→ **Information shown**
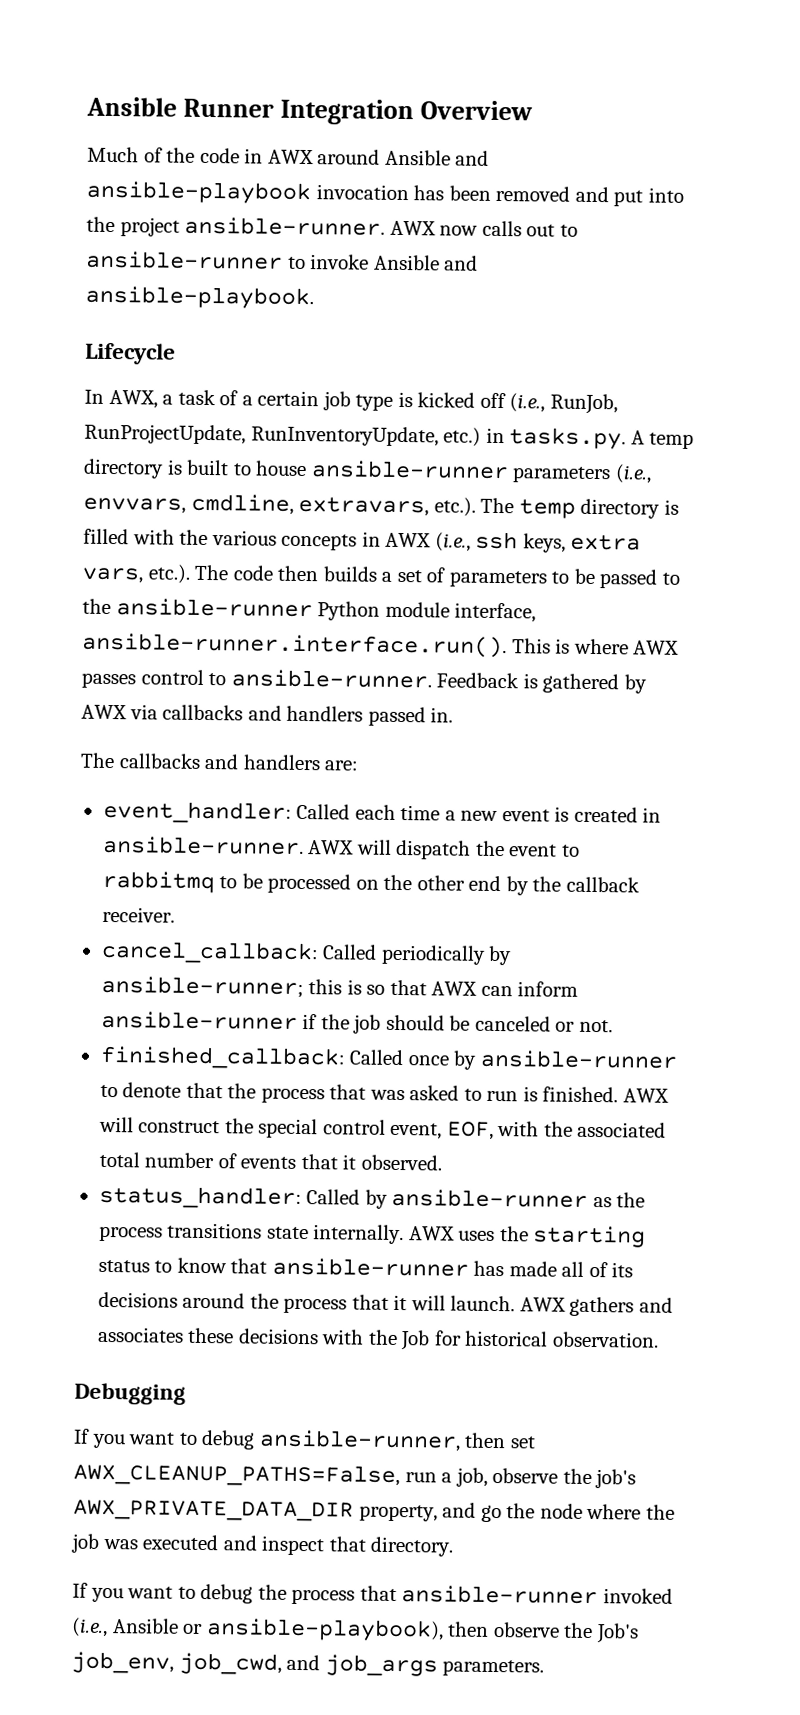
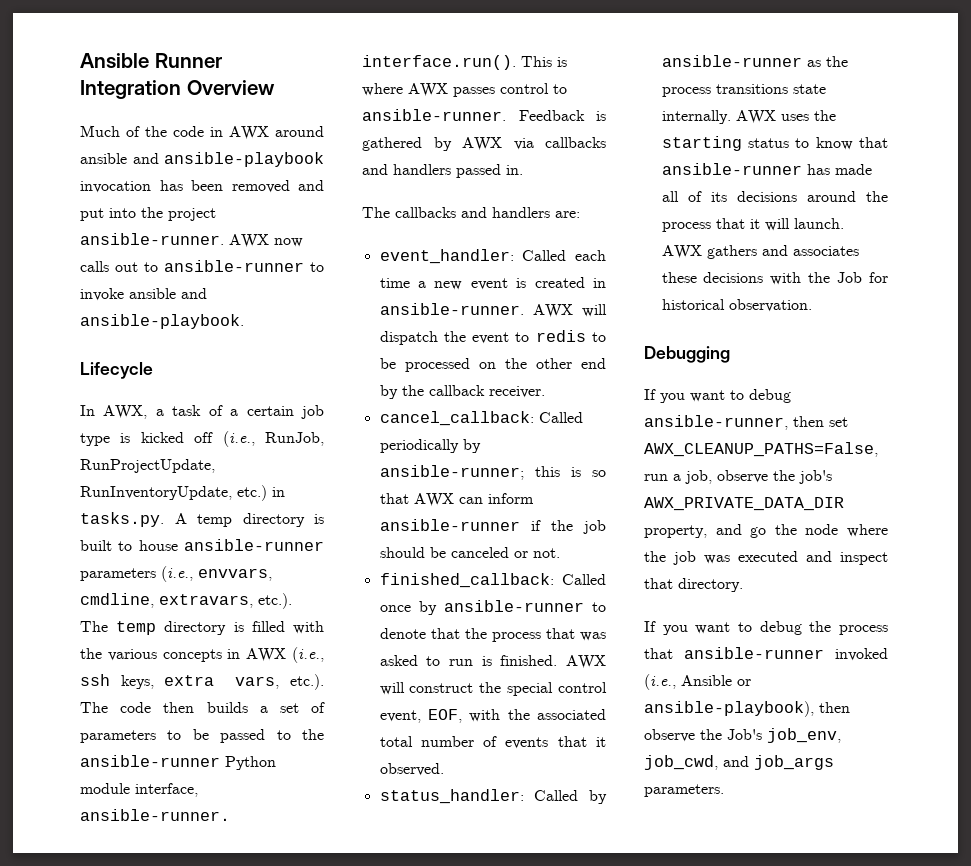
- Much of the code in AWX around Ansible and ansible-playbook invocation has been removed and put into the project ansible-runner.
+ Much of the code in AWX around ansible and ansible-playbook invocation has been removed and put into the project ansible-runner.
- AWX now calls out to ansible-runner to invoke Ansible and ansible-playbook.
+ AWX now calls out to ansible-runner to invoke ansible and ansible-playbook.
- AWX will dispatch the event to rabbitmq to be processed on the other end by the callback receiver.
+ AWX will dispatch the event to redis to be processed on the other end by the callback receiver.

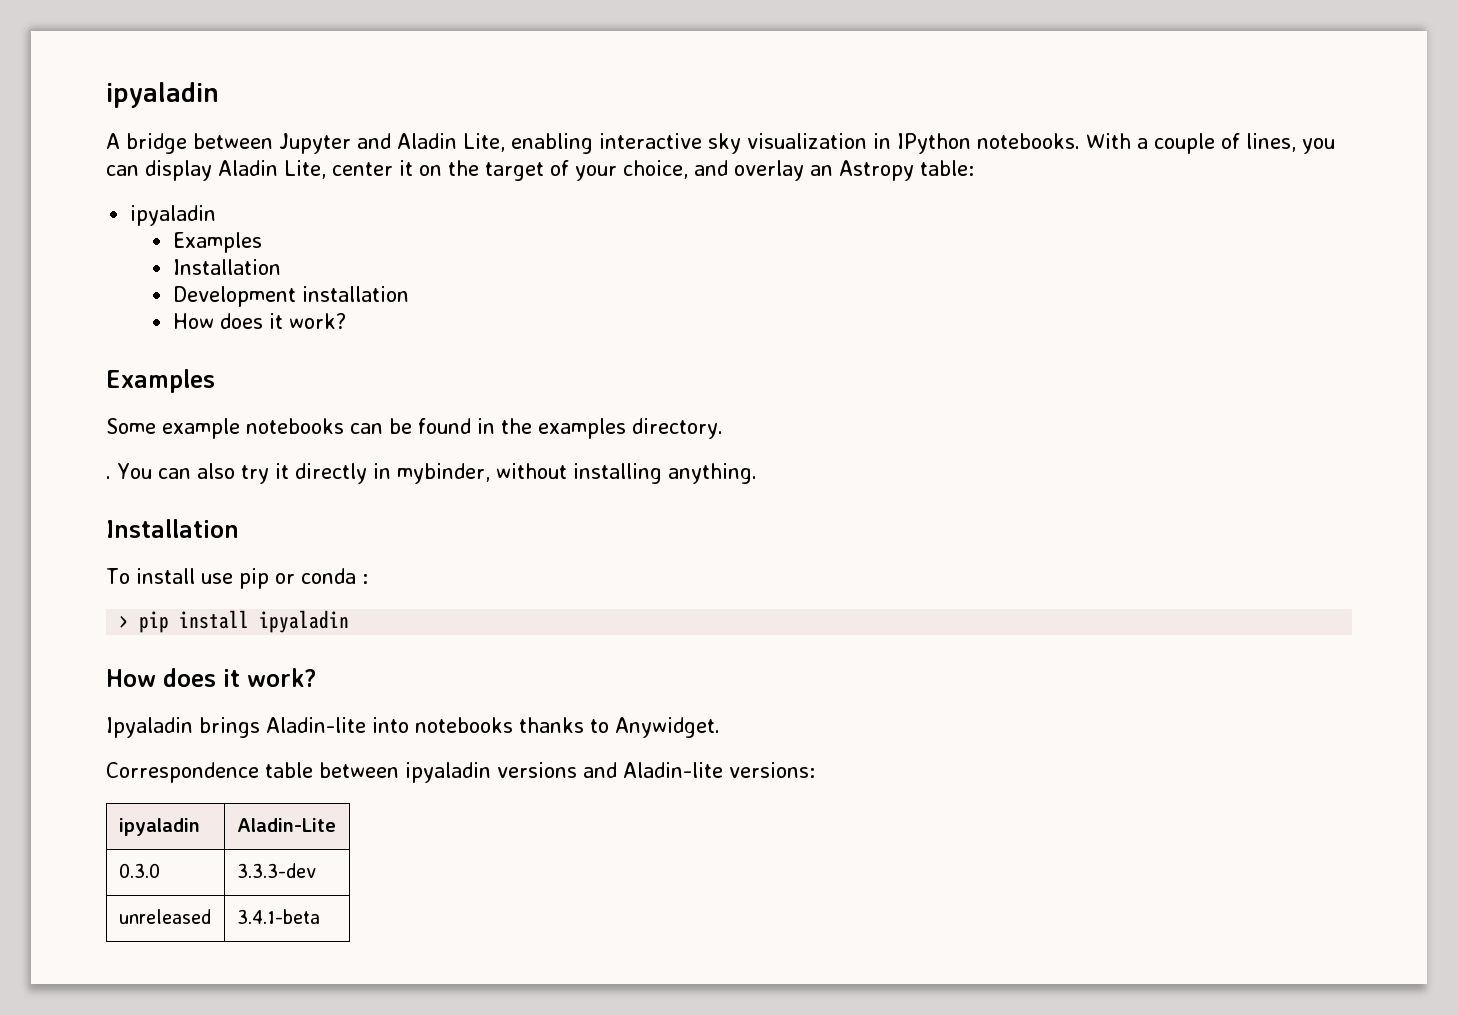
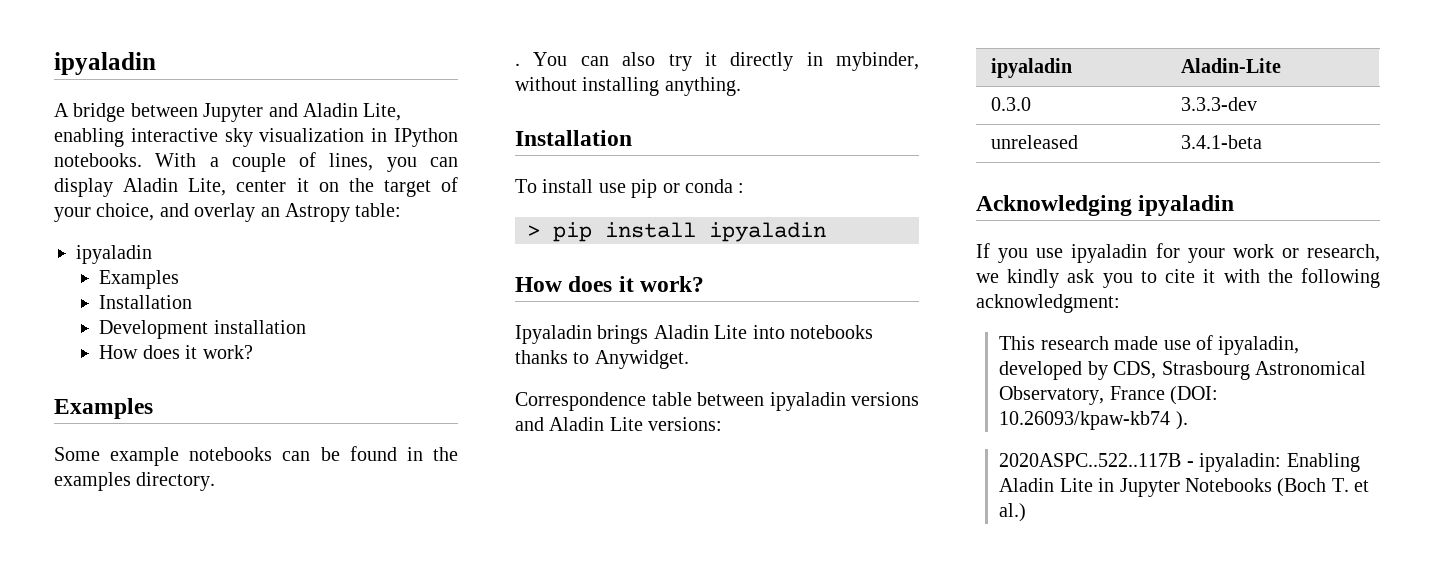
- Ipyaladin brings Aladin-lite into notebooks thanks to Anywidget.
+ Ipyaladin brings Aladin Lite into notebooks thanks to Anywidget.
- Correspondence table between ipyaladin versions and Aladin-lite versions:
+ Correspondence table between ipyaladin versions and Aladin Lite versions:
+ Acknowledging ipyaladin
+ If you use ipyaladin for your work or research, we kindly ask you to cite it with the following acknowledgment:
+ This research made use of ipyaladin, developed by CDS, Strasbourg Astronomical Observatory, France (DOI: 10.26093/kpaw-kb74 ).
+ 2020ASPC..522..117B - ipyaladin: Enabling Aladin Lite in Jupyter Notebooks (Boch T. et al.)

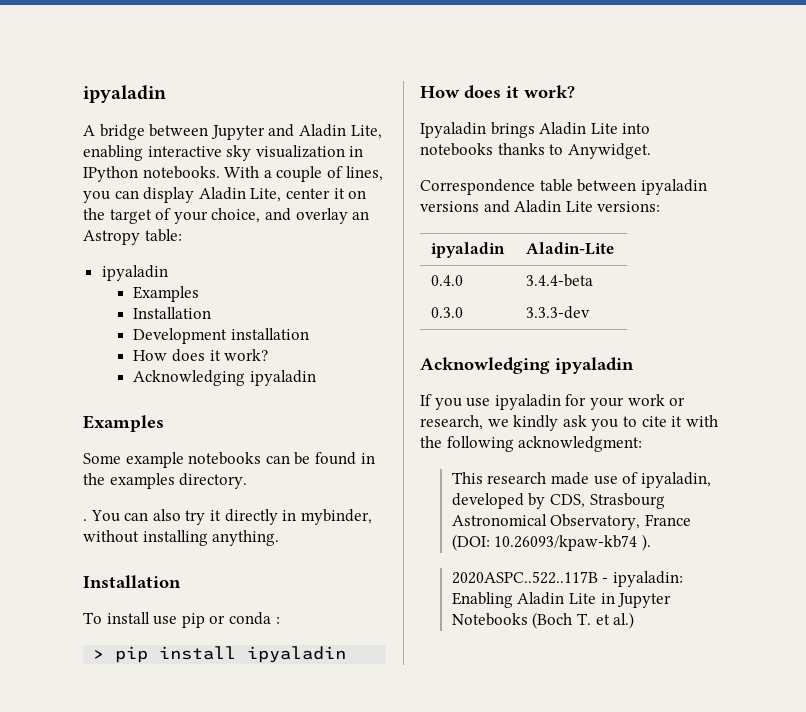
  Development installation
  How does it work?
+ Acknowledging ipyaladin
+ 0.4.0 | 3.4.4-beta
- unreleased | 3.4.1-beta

→ **What the task requires**
Please give an exact printout of all the records, pictures aside.

→ **Answer to the exercise**
- Much of the code in AWX around Ansible and ansible-playbook invocation has been removed and put into the project ansible-runner.
+ Much of the code in AWX around ansible and ansible-playbook invocation has been removed and put into the project ansible-runner.
- AWX now calls out to ansible-runner to invoke Ansible and ansible-playbook.
+ AWX now calls out to ansible-runner to invoke ansible and ansible-playbook.
- AWX will dispatch the event to rabbitmq to be processed on the other end by the callback receiver.
+ AWX will dispatch the event to redis to be processed on the other end by the callback receiver.

- Ipyaladin brings Aladin-lite into notebooks thanks to Anywidget.
+ Ipyaladin brings Aladin Lite into notebooks thanks to Anywidget.
- Correspondence table between ipyaladin versions and Aladin-lite versions:
+ Correspondence table between ipyaladin versions and Aladin Lite versions:
+ Acknowledging ipyaladin
+ If you use ipyaladin for your work or research, we kindly ask you to cite it with the following acknowledgment:
+ This research made use of ipyaladin, developed by CDS, Strasbourg Astronomical Observatory, France (DOI: 10.26093/kpaw-kb74 ).
+ 2020ASPC..522..117B - ipyaladin: Enabling Aladin Lite in Jupyter Notebooks (Boch T. et al.)

  Development installation
  How does it work?
+ Acknowledging ipyaladin
+ 0.4.0 | 3.4.4-beta
- unreleased | 3.4.1-beta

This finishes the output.